EXERCISE INSTRUCTIONS
As an exercise, transcribe the data below in full and exactly, omitting pictures.

SOURCE MATERIAL
————————

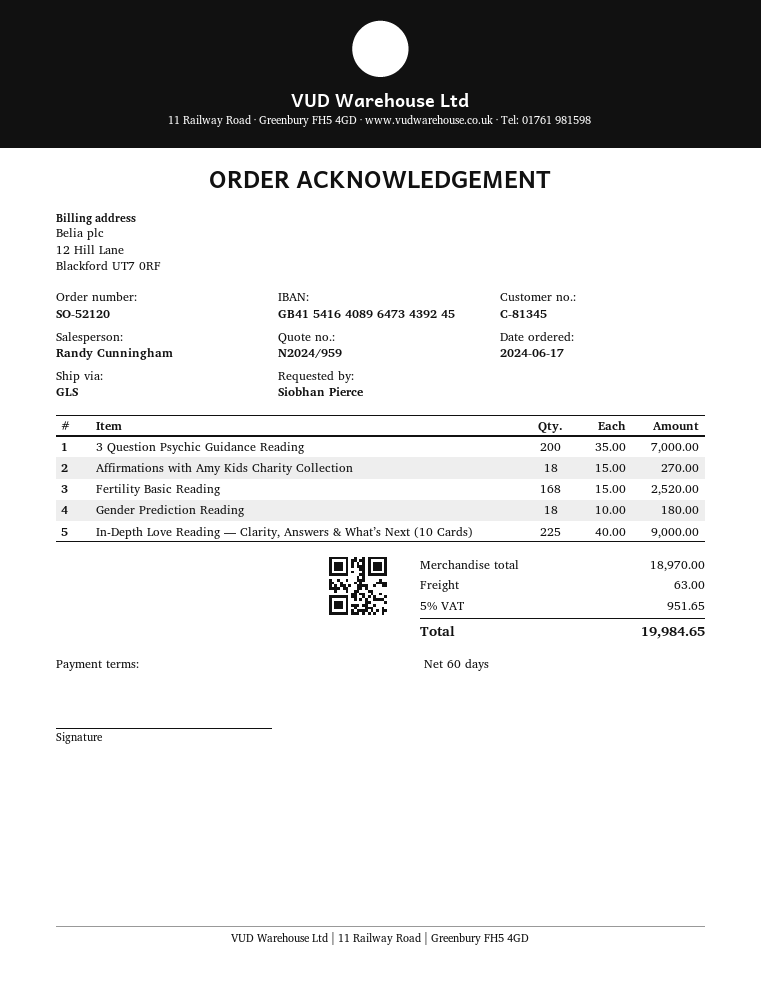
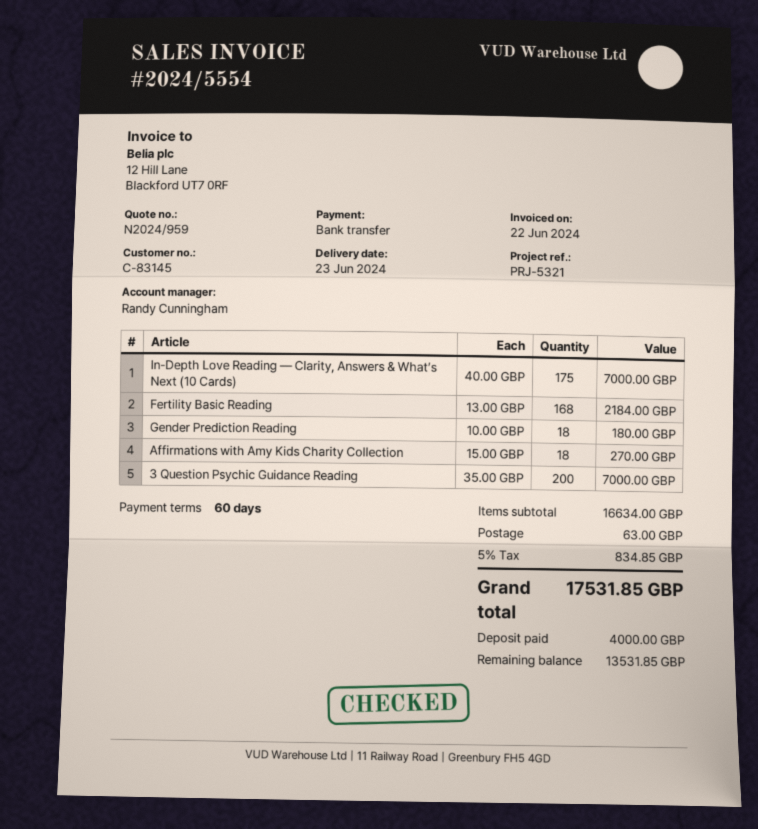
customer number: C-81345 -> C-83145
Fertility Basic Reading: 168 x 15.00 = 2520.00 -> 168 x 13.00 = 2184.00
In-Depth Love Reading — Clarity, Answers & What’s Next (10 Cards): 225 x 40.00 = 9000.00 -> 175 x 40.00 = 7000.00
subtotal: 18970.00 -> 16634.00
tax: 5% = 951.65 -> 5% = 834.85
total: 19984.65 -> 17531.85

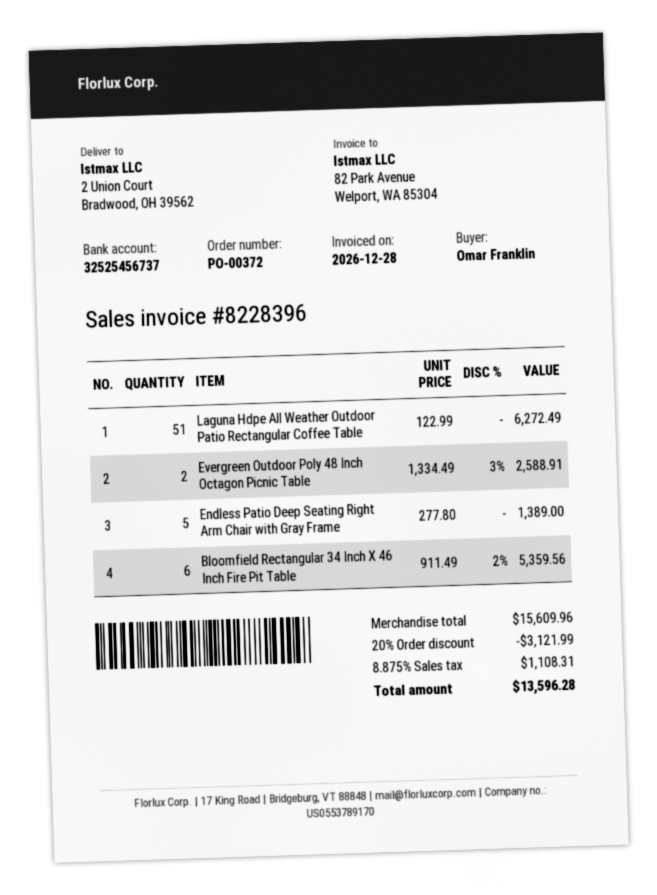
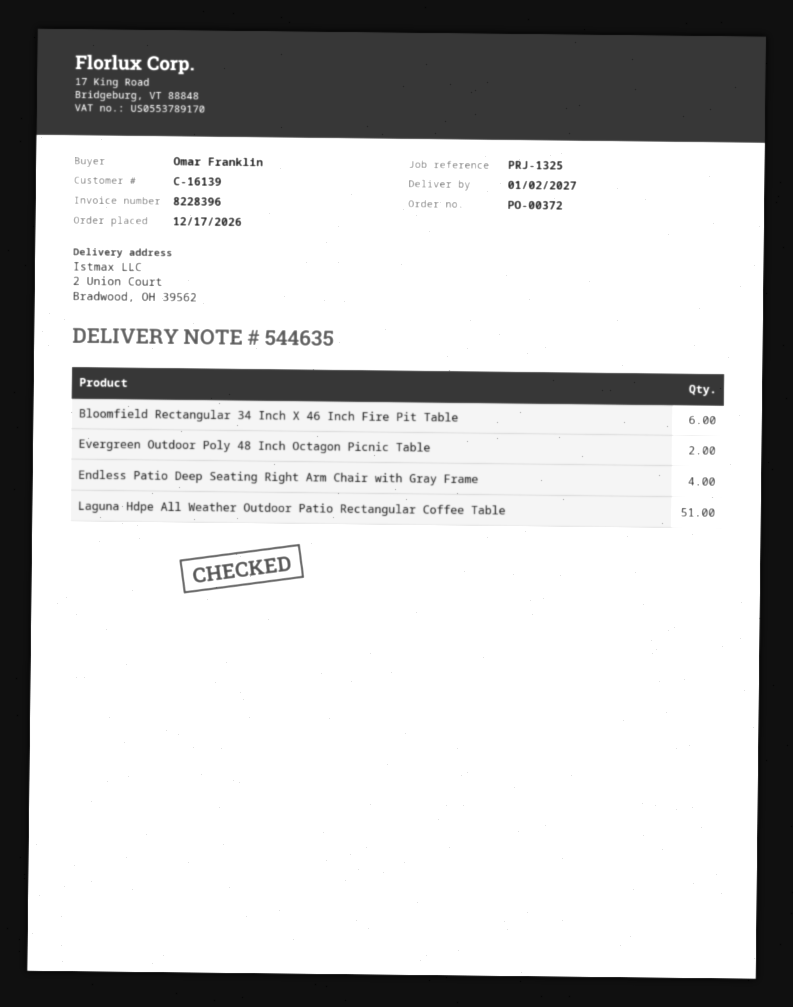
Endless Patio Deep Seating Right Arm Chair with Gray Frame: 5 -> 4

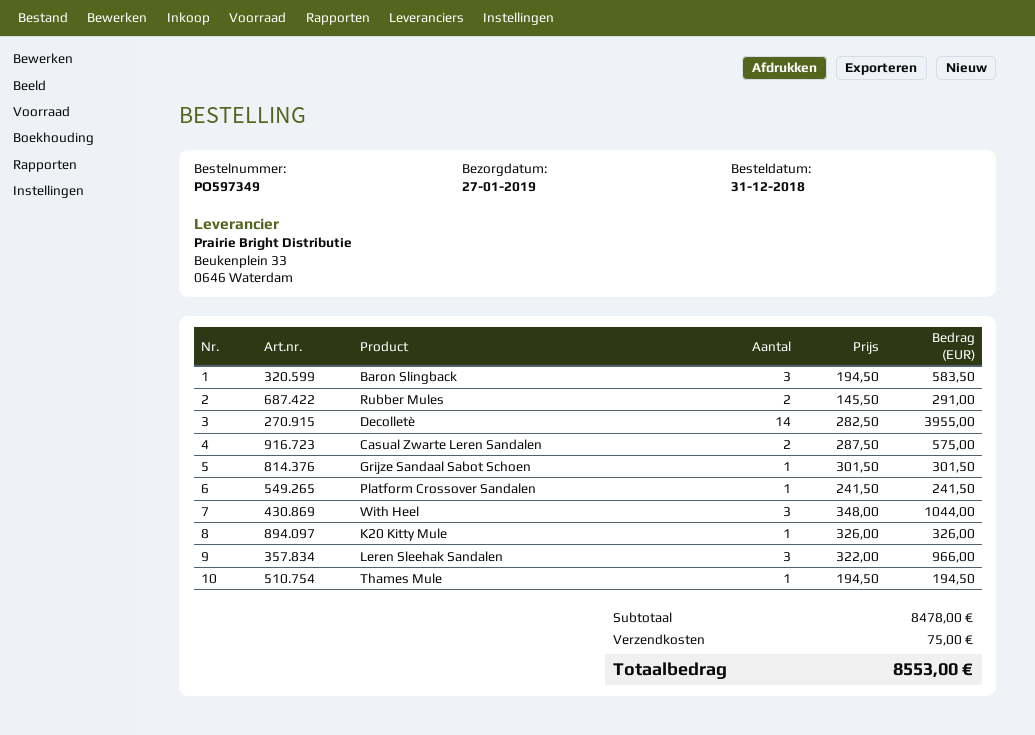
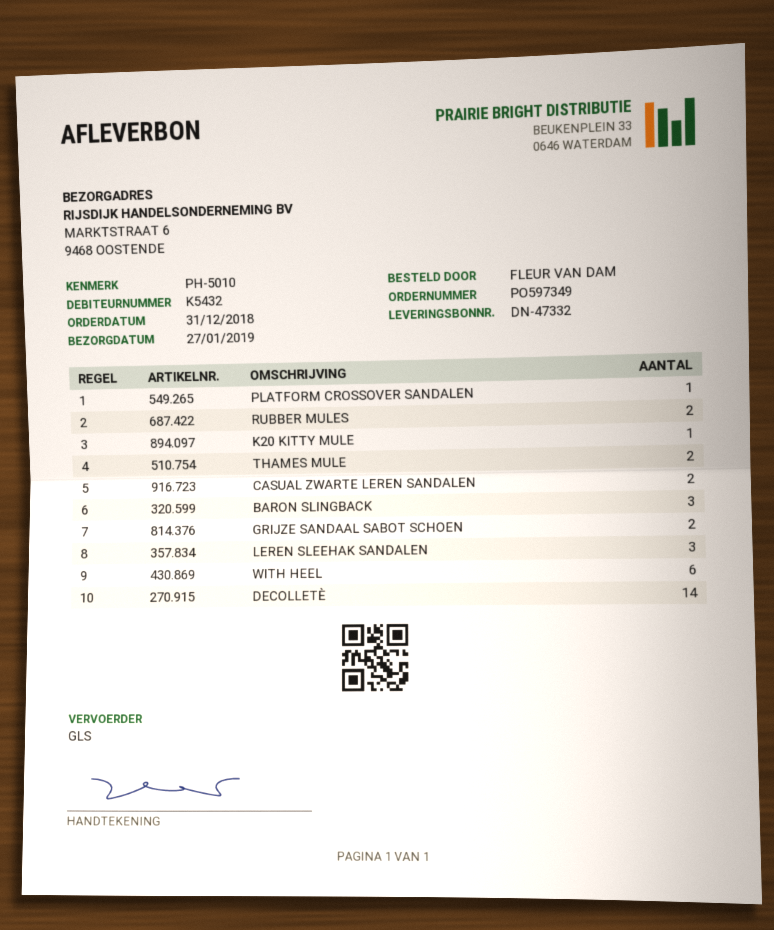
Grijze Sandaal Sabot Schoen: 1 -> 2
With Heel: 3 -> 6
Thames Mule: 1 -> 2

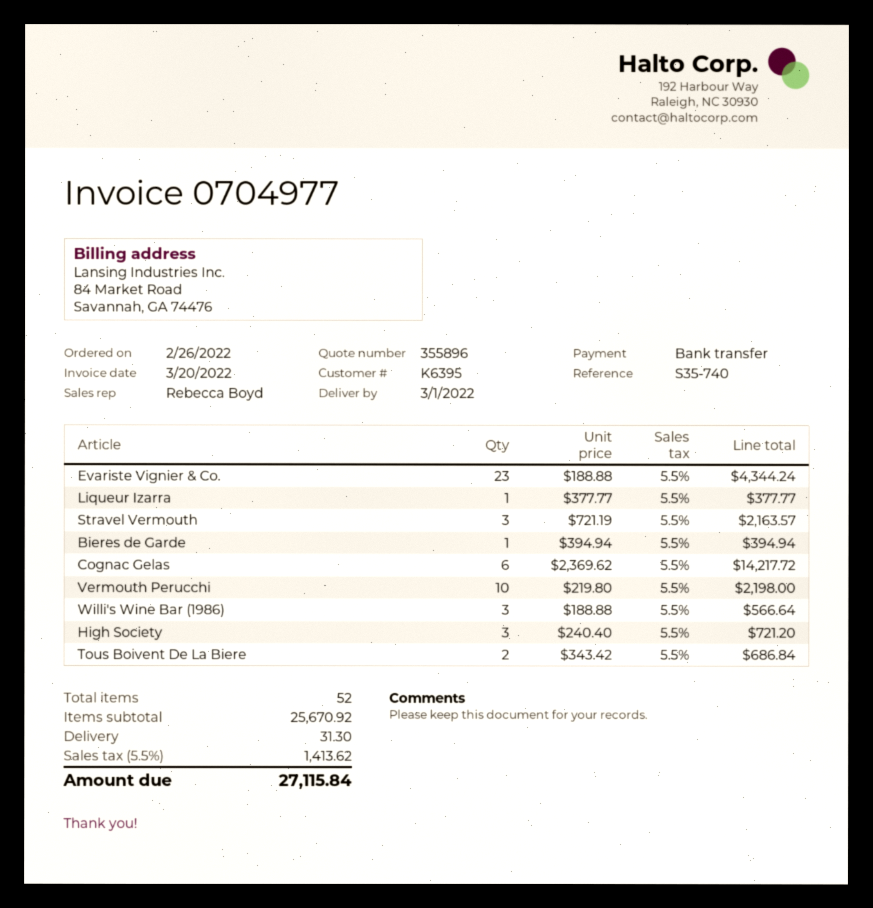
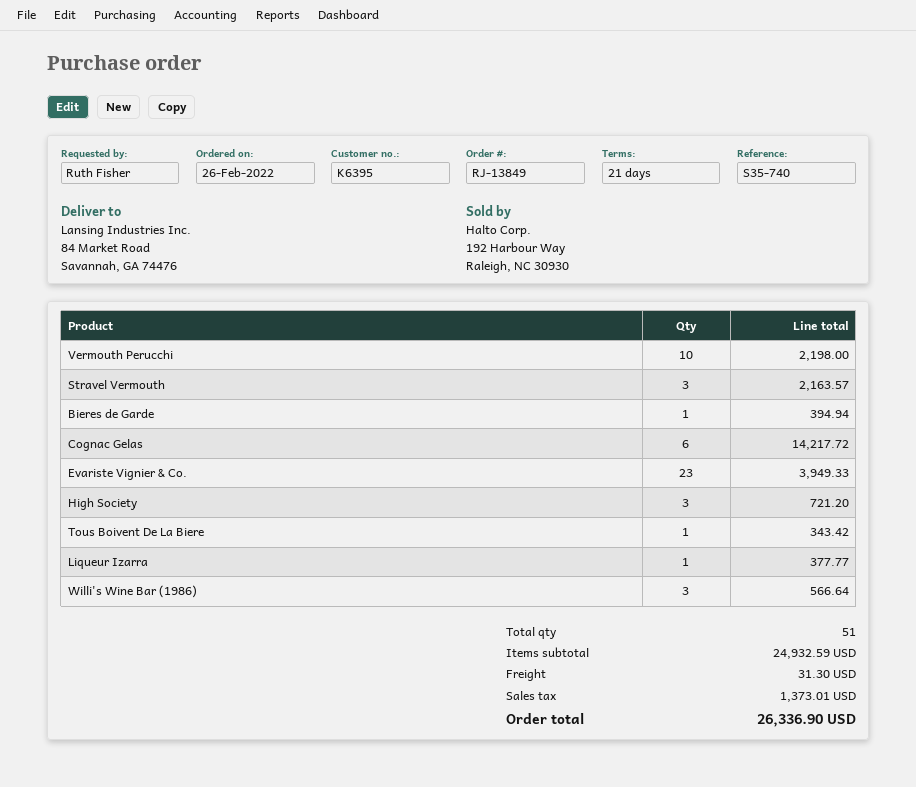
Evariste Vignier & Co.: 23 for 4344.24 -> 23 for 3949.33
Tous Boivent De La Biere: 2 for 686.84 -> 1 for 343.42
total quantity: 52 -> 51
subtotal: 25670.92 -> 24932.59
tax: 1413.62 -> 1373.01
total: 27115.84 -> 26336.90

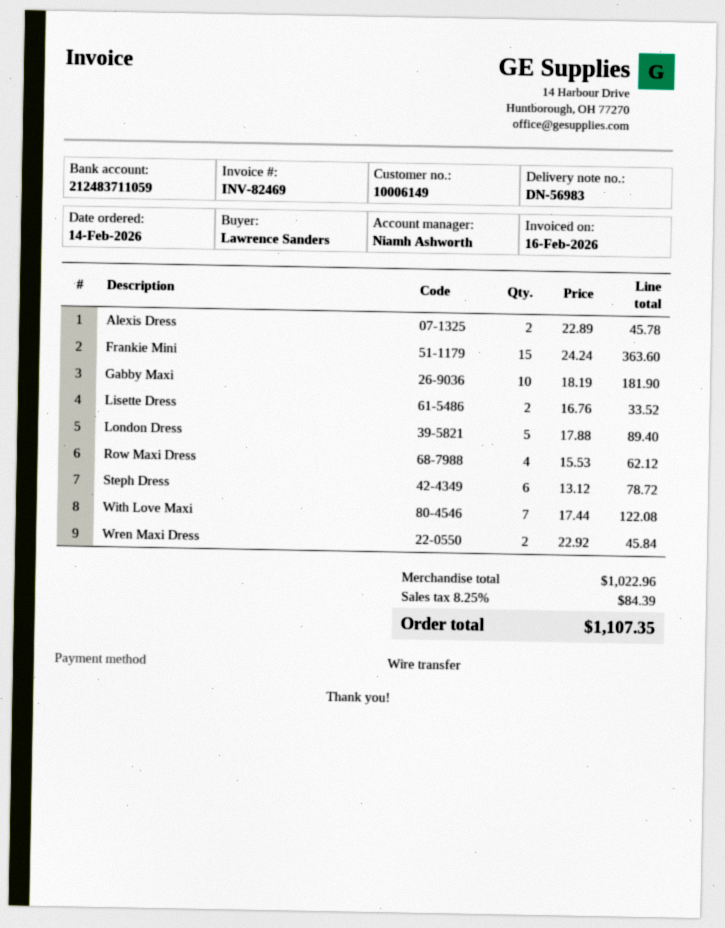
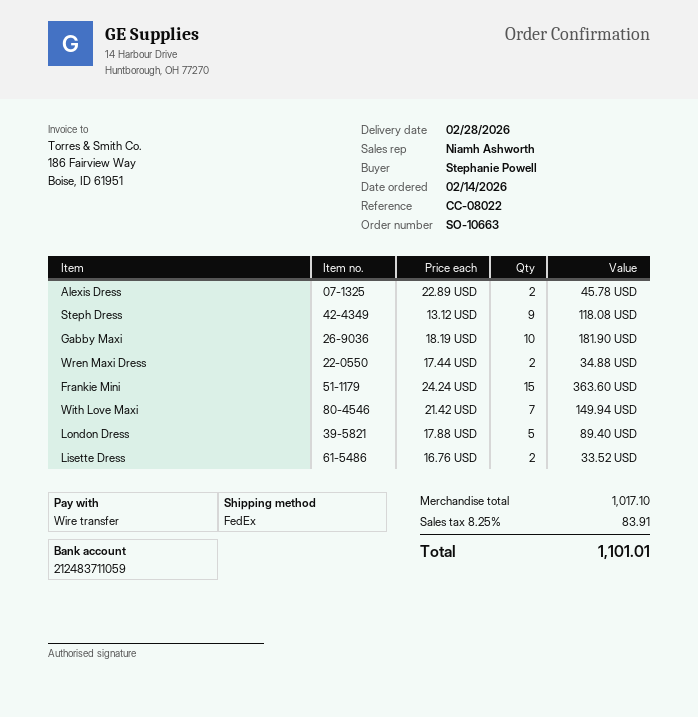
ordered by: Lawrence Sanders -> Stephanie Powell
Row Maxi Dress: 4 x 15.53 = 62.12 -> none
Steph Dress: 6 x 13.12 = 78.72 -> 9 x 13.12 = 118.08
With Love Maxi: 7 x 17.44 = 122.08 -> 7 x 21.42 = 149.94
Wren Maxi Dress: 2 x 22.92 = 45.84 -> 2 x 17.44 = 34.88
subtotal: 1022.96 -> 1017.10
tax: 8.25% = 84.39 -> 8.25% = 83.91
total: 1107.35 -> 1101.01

————————

EXERCISE SOLUTION
customer number: C-81345 -> C-83145
Fertility Basic Reading: 168 x 15.00 = 2520.00 -> 168 x 13.00 = 2184.00
In-Depth Love Reading — Clarity, Answers & What’s Next (10 Cards): 225 x 40.00 = 9000.00 -> 175 x 40.00 = 7000.00
subtotal: 18970.00 -> 16634.00
tax: 5% = 951.65 -> 5% = 834.85
total: 19984.65 -> 17531.85

Endless Patio Deep Seating Right Arm Chair with Gray Frame: 5 -> 4

Grijze Sandaal Sabot Schoen: 1 -> 2
With Heel: 3 -> 6
Thames Mule: 1 -> 2

Evariste Vignier & Co.: 23 for 4344.24 -> 23 for 3949.33
Tous Boivent De La Biere: 2 for 686.84 -> 1 for 343.42
total quantity: 52 -> 51
subtotal: 25670.92 -> 24932.59
tax: 1413.62 -> 1373.01
total: 27115.84 -> 26336.90

ordered by: Lawrence Sanders -> Stephanie Powell
Row Maxi Dress: 4 x 15.53 = 62.12 -> none
Steph Dress: 6 x 13.12 = 78.72 -> 9 x 13.12 = 118.08
With Love Maxi: 7 x 17.44 = 122.08 -> 7 x 21.42 = 149.94
Wren Maxi Dress: 2 x 22.92 = 45.84 -> 2 x 17.44 = 34.88
subtotal: 1022.96 -> 1017.10
tax: 8.25% = 84.39 -> 8.25% = 83.91
total: 1107.35 -> 1101.01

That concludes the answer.